WHAT THE TASK REQUIRES => Take each line of the data that contains the string "table" and copy it.

User interface change data:
○ ○ ○
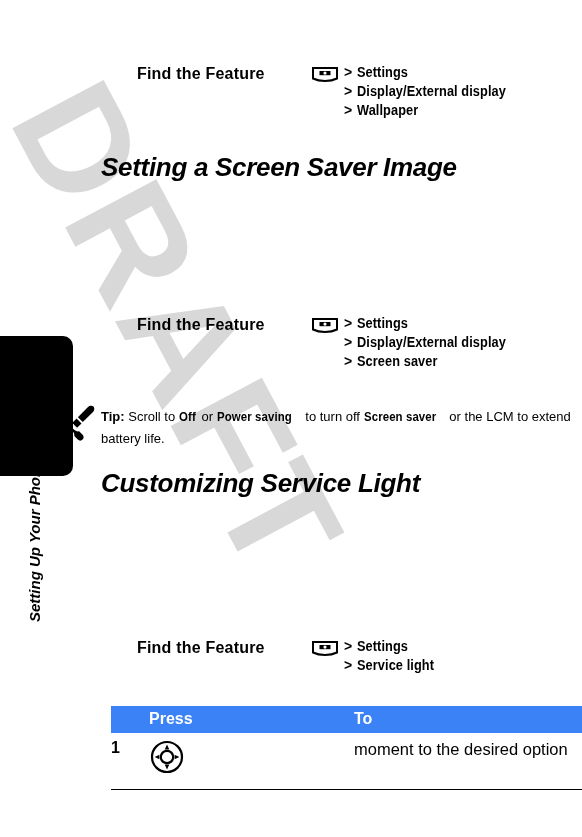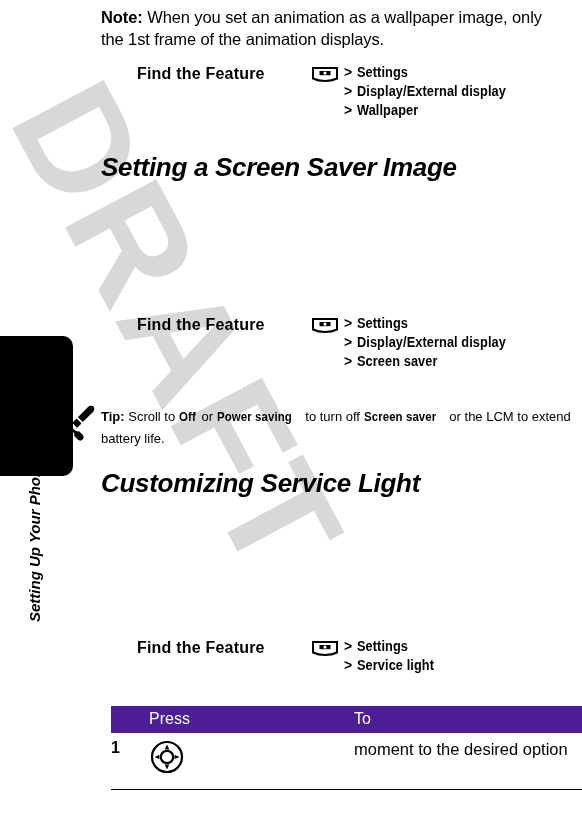--- a/index.html
+++ b/index.html
@@ -183,24 +183,24 @@
   }
   .tip-text .lead { font-weight:bold; }
 
   
   table.pt {
     width:471px;
     border-collapse:collapse;
     table-layout:fixed;
   }
   table.pt thead th {
-    background:#4c1d95;
+    background:#3b82f6;
     color:#fff;
     font-size:16px;
-    font-weight:normal;
+    font-weight:bold;
     text-align:left;
     padding:4px 0 5px 0;
     height:26px;
   }
   th.c-num { width:38px; }
   th.c-press { width:205px; }
   th.c-to { width:228px; }
   table.pt tbody td {
     border-bottom:1.6px solid #000;
     vertical-align:top;
@@ -229,23 +229,20 @@
     <div class="wm-text">DRAFT</div>
   </div>
 
   <div id="side-tab"></div>
   <div id="side-label">Setting Up Your Phone</div>
 
   <div id="page-number">50</div>
 
   <div id="content">
 
-    <p class="body" style="position:absolute; left:0; top:7px; width:460px;">
-      <b>Note:</b><span> When you set an animation as a wallpaper image, only the 1st frame of the animation displays.</span>
-    </p>
 
     <div class="fft" style="position:absolute; left:36px; top:64px;">
       <div class="fft-label">Find the Feature</div>
       <div class="fft-right">
         <span class="menu-key">
           <svg width="26" height="15" viewBox="0 0 26 15">
             <path d="M1,1 L25,1 L25,11.5 C25,11.5 20,14 13,14 C6,14 1,11.5 1,11.5 Z" fill="none" stroke="#000" stroke-width="2"></path>
             <rect x="7.5" y="4" width="11" height="4.2" fill="#000"></rect>
             <circle cx="13" cy="6.1" r="1.6" fill="#fff"></circle>
           </svg>

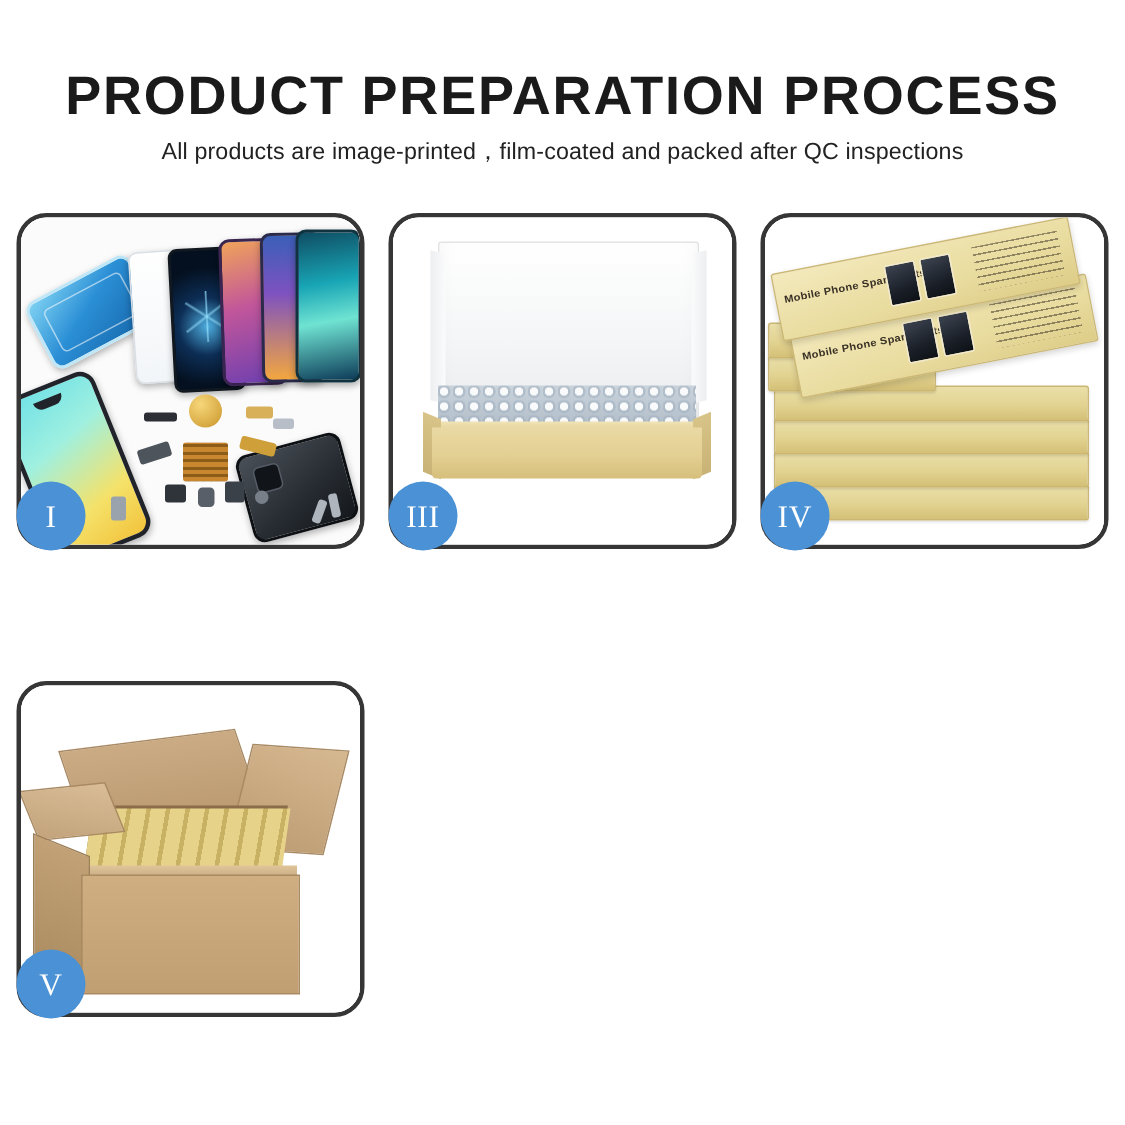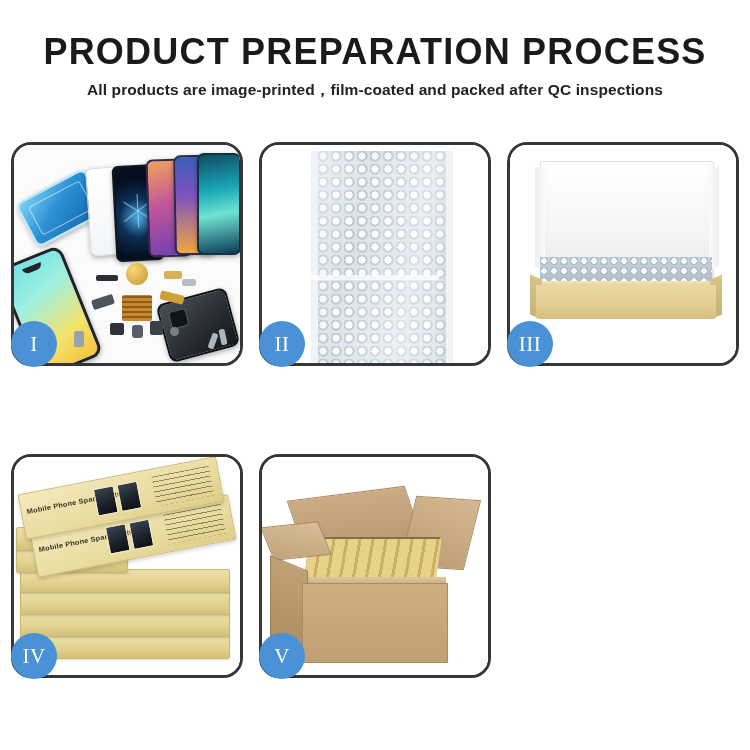--- a/index.html
+++ b/index.html
@@ -11,41 +11,41 @@
     height: 750px;
     background: #ffffff;
     font-family: "Liberation Sans", sans-serif;
     overflow: hidden;
     position: relative;
   }
 
   
   .header {
     position: absolute;
-    top: 0; left: 0;
+    top: 12px; left: 0;
     width: 750px;
     height: 130px;
     text-align: center;
   }
   .page-title {
     margin: 0;
     padding-top: 30px;
     font-size: 36px;
     font-weight: 700;
     letter-spacing: 1.2px;
     color: #1a1a1a;
     font-family: "Liberation Sans", sans-serif;
     line-height: 44px;
     white-space: nowrap;
   }
   .page-subtitle {
     margin: 0;
     padding-top: 6px;
     font-size: 15.5px;
-    font-weight: 700;
+    font-weight: 400;
     color: #222222;
     letter-spacing: 0.1px;
     line-height: 20px;
     white-space: nowrap;
   }
 
   
   .grid {
     position: absolute;
     top: 142px;
@@ -497,29 +497,20 @@
         <div class="part p10"></div>
         <div class="part p11"></div>
         <div class="part p12"></div>
         <div class="part p13"></div>
         <div class="part p14"></div>
       </div>
     </div>
     <div class="badge">I</div>
   </div>
 
-  <div class="card">
-    <div class="card-inner">
-      <div class="scene-bubble">
-        <div class="bubble-sheet"></div>
-        <div class="bubble-seam"></div>
-      </div>
-    </div>
-    <div class="badge">II</div>
-  </div>
 
   <div class="card">
     <div class="card-inner">
       <div class="scene-openbox">
         <div class="ob-lid"></div>
         <div class="ob-foam"></div>
         <div class="ob-rim"></div>
         <div class="ob-left"></div>
         <div class="ob-right"></div>
         <div class="ob-front"></div>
○ ○ ○
RESPONSE BOX =>
   table.pt {
     table-layout:fixed;
   table.pt thead th {
   table.pt tbody td {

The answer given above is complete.